Bukan Pertanda Kuat, Anak yang Doyan Kekerasan Bisa Jadi Mengidap Conduct Disorder

Reporter : Firstyo M.D.
Rabu, 1 April 2020 11:00
Bukan Pertanda Kuat, Anak yang Doyan Kekerasan Bisa Jadi Mengidap Conduct Disorder
Apa sih penyebab anak doyan kekerasan?

Kalau ingat praktik kekerasan yang dilakukan anak-anak, saya langsung teringat ke masa SD. Ada seorang teman yang sangat doyan nonton gulat Smack Down.

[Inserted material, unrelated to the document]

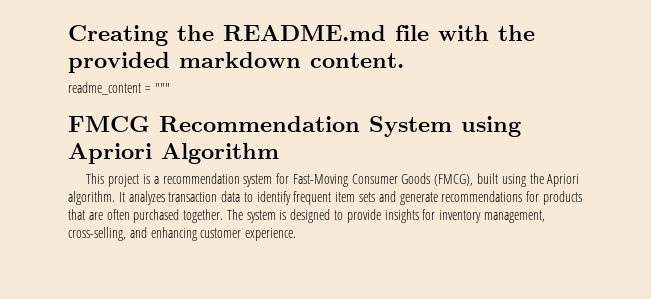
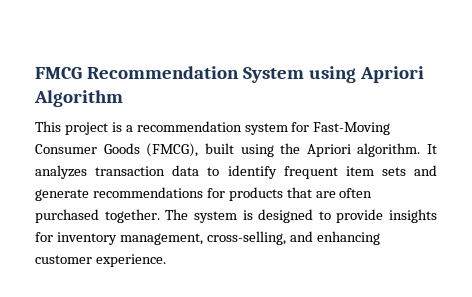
- Creating the README.md file with the provided markdown content.
- readme_content = """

Nggak cukup nonton, dia juga mempraktikkan gerakan-gerakan Smack Down kepada temannya. Saya sempat takut pada si teman karena di kepala saya mereka yang suka mempraktikkan kekerasan adalah orang yang kuat.

Dua hal yang salah dari kisah di atas adalah teman saya nggak seharusnya menikmati kekerasan lalu mempraktikkannya ke teman dan pemikiran saya bahwa doyan kekerasan = kuat.

Menurut ilmu psikologi, kesukaan atas kekerasan ini bisa jadi indikasi seorang anak mengidap penyakit mental bernama conduct disorder.

1 dari 3 halaman

Conduct disorder biasanya terlihat dari kecenderungan anak untuk menikmati kekerasan.

American Academy of Child Psychiatry menjelaskan tanda umum yang ditunjukkan oleh anak pengidap conduct adalah ketika dia kejam terhadap orang lain atau hewan tanpa ada rasa kasihan sedikitpun. Ini akan berbuntut pada sikap negatif lain seperti suka memulai perkelahian, merusak sesuatu dengan sengaja, serta sering berbohong.

Buku The Diagnostic and Statistical Manual of Mental Disorder menjelaskan bahwa perilaku di atas muncul karena anak dengan conduct disorder kurang memiliki rasa empati, tidak bisa menunjukkan welas asih, serta tidak peduli pada keadaan di sekitar.

2 dari 3 halaman

Conduct disorder bisa dilihat sejak anak masih kecil, namun baru akan jelas terlihat saat dia mulai beranjak remaja.

National Center for Biotechnology Information mengatakan bahwa setidaknya 1-4 persen anak berusia 9-17 tahun memiliki kondisi mental seperti ini.

Penyebabnya pun masih belum bisa diketahui secara pasti, namun bisa diperkirakan hasil dari kombinasi beberapa faktor.

Yang pertama adalah dari abnormalitas fungsi otak, terutama di area prefrontal cortex yang mengatur penilaian serta sistem limbik yang mempengaruhi respon emosional.

Faktor lain bisa jadi dari lingkungan atau konsumsi tontonan, seperti teman SD yang saya ceritakan di atas.

3 dari 3 halaman

Para orang tua tentu bisa menjadi pembimbing yang tepat untuk mengenalkan nilai-nilai kemanusiaan. Dengan begitu, meskipun dia berada di lingkungan yang mendukung kekerasan atau menonton sesuatu yang penuh kontak fisik kasar, dia tetap bisa menyaring mana yang bisa ditiru dan mana yang lebih baik diabaikan.

Jadi, anak yang suka kekerasan itu nggak berarti dia kuat, ya. Tetap waspada para orang tua!